S : La commune a mis en place la Structure de gestion des équipements et infrastructures marchands (SGEIM) en remplacement de la Structure de gestion des marchés (SGM). Cela a occasionné des crises entre les acteurs du marché. Que faites-vous pour juguler cette crise ?

A.B. : Je ne voudrais pas rentrer dans les détails parce que cela peut nous ramener dans des guéguerres entre acteurs sur le terrain. J’ai hérité d’un problème au niveau du grand marché et au marché des fruits. Je crois que nous sommes à pied d’œuvre pour son règlement. Nous avons rencontré les commerçants et leur avons dit clairement qu’étant une délégation spéciale, il est de notre devoir de faire en sorte que l’ensemble des acteurs puissent se comprendre parce que la situation actuelle profite aux commerçants plutôt qu’à la commune. Vous avez des acteurs qui paient les droits des marchés au niveau des deux structures qui se sont combattues depuis des années, lesquels droits ne sont pas reversés à la commune. Nous avons procédé à un changement à la tête de la structure en nommant un nouveau directeur général.

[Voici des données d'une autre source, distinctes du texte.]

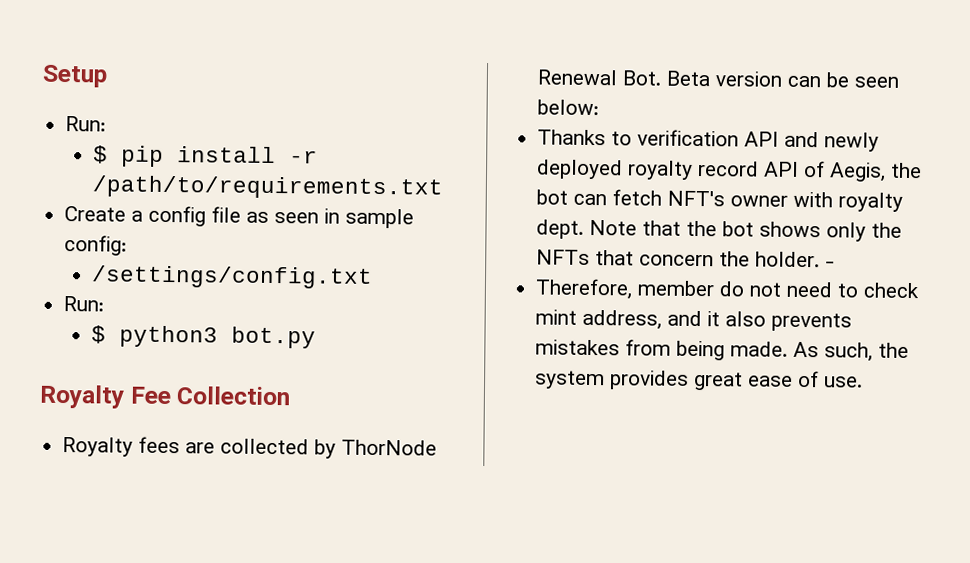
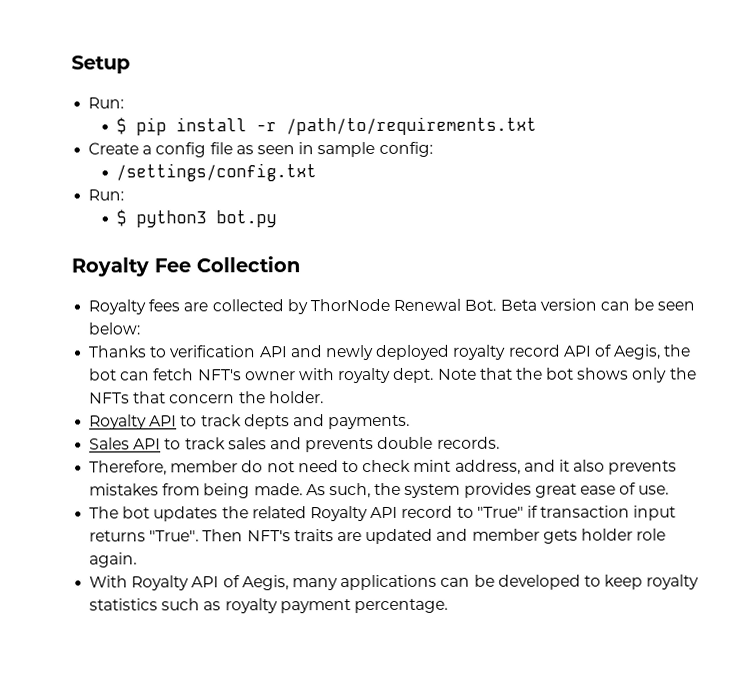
[825,261,836,268] - -> [89,414,411,430] [89,436,500,453] // Royalty API to track depts and payments. // Sales API to track sales and prevents double records.
(864, 382) none -> [89,505,677,522] [89,528,667,545] [89,552,138,568] [89,574,700,591] [89,598,448,614] // The bot updates the related Royalty API record to "True" if transaction input returns "True". Then NFT's traits are updated and member gets holder role again. // With Royalty API of Aegis, many applications can be developed to keep royalty statistics such as royalty payment percentage.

Il y avait des acteurs qu’il fallait changer au niveau du conseil d’administration, ce qui a été fait. Nous avons prévu de rencontrer l’ensemble des acteurs en mi-août (ndlr, l’entretien a eu lieu 9 août) avec la Chambre de commerce pour partager notre vision de la gestion de la structure. Nous avons en vue le changement même de dénomination de la structure parce que nous ne voulons pas paraitre comme des acteurs qui ont pris position pour un camp donné. Nous avons pris la mesure de la situation et avons invité les acteurs à désigner par eux-mêmes des délégués et cela a été fait. Ils nous ont transmis la liste des représentants des différents marchés. Nous comptons organiser une rencontre avec l’ensemble des commerçants de Bobo-Dioulasso pour voir comment nous allons discuter pour le paiement des droits de marché. Nous avons eu des concertations tant avec la SGEIM qu’avec la SGM. C’est à l’issue de ces concertations que nous allons voir comment opérer des réformes. Le conseil d’administration de la SGEIM et la SGM elle-même se sont réunis et ont proposé des textes que la délégation spéciale va examiner.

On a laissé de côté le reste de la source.